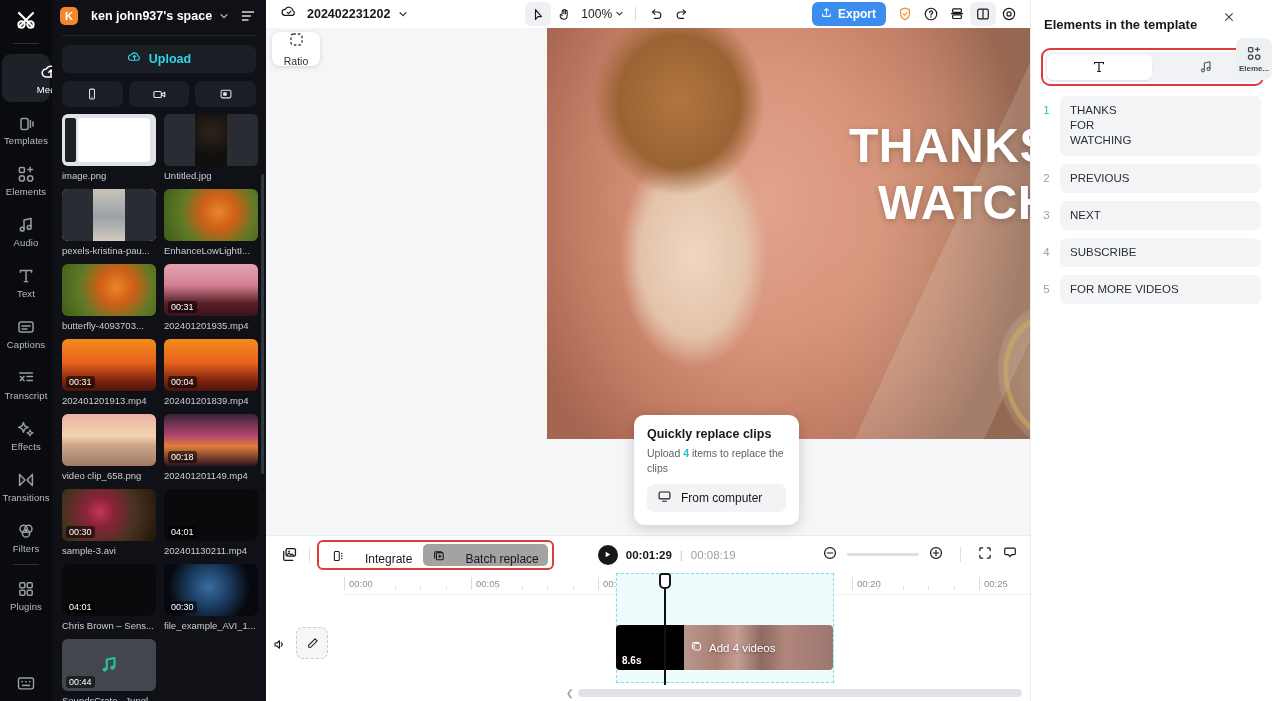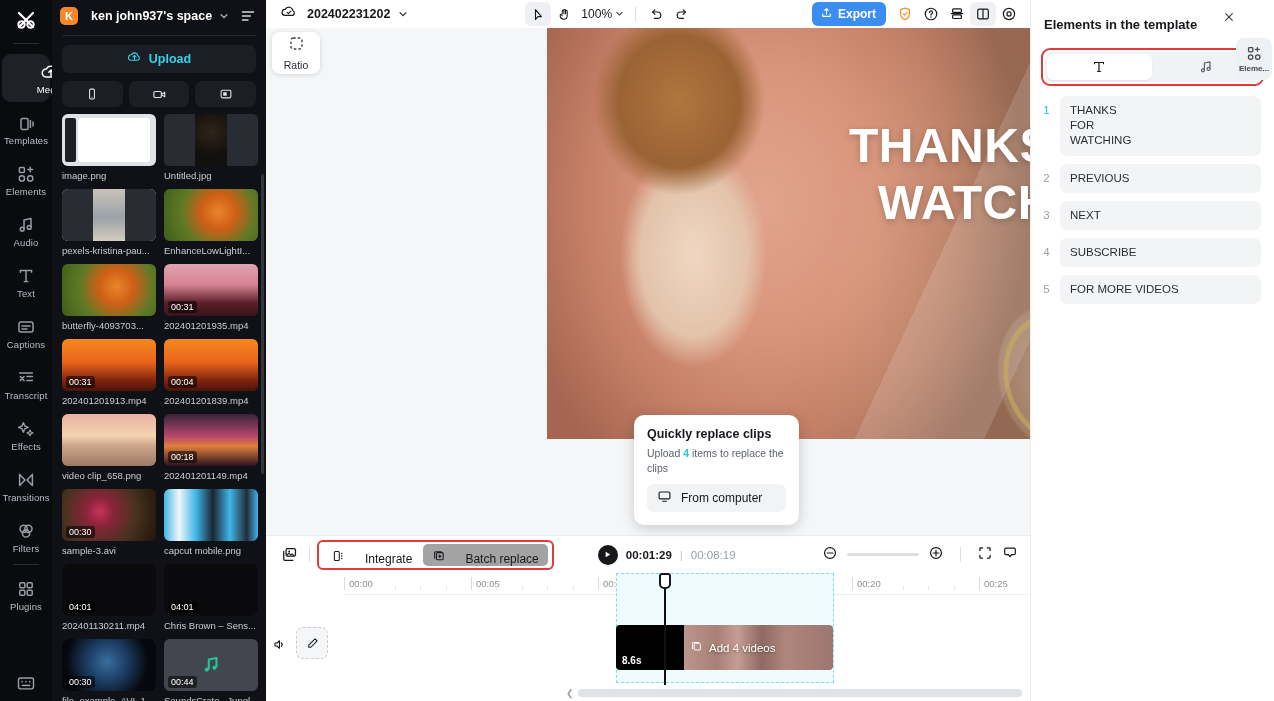--- a/index.html
+++ b/index.html
@@ -116,7 +116,7 @@
     align-items: flex-start; justify-content: center; min-height: 0;
   }
   .ratio-chip {
-    position: absolute; left: 6px; top: 4px; width: 48px; height: 42px; background: #fff;
+    position: absolute; left: 6px; top: 4px; width: 48px; height: 34px; background: #fff;
     border-radius: 8px; box-shadow: 0 1px 5px rgba(0,0,0,.14);
     display: flex; flex-direction: column; align-items: center; justify-content: center;
     gap: 3px; cursor: pointer; z-index: 6;

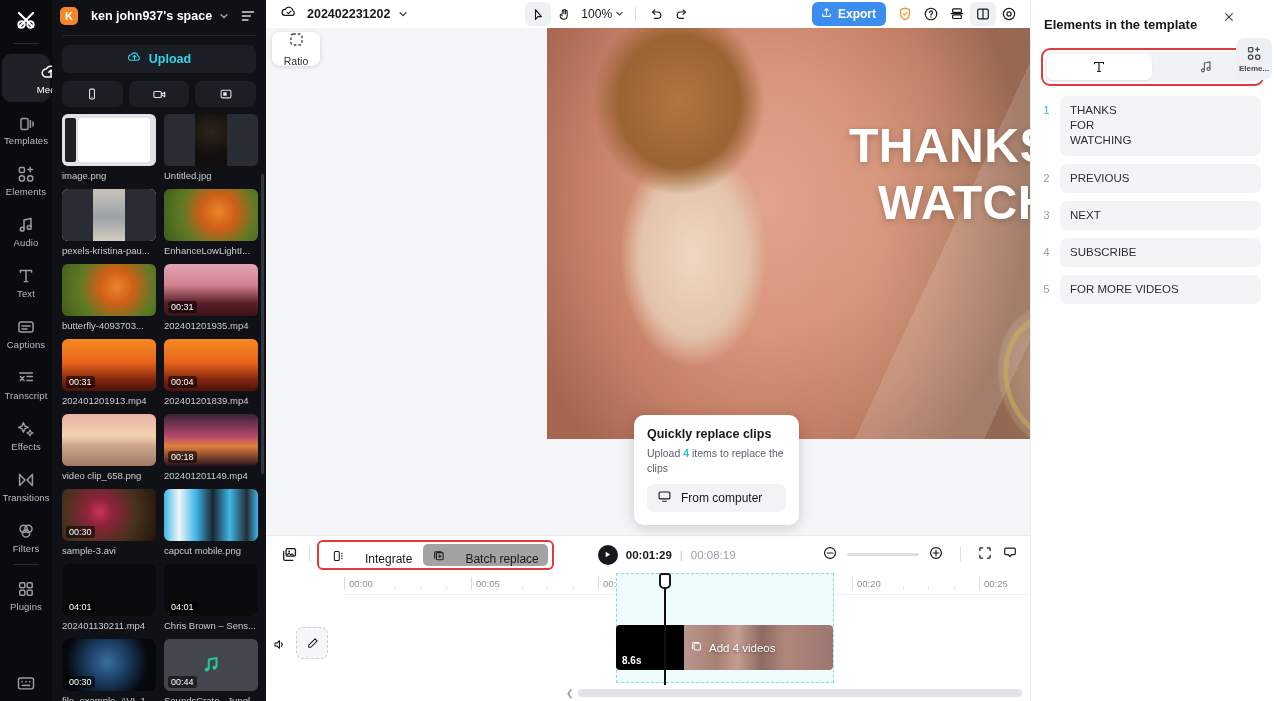--- a/index.html
+++ b/index.html
@@ -532,12 +532,6 @@
               <span class="dur">00:30</span>
             </div>
             <div class="mname">sample-3.avi</div>
-          </div>
-          <div class="media-cell">
-            <div class="thumb">
-              <div class="thumb-inner" style="background:linear-gradient(90deg,#3fb6e8 0%,#f2f6f9 16%,#3fb6e8 34%,#1b2530 52%,#3fb6e8 70%,#222c36 88%,#3fb6e8 100%);"></div>
-            </div>
-            <div class="mname">capcut mobile.png</div>
           </div>
           <div class="media-cell">
             <div class="thumb">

Exercise instructions: Note every line in the material with "cell" and copy it.

Solution below:
-          <div class="media-cell">
           <div class="media-cell">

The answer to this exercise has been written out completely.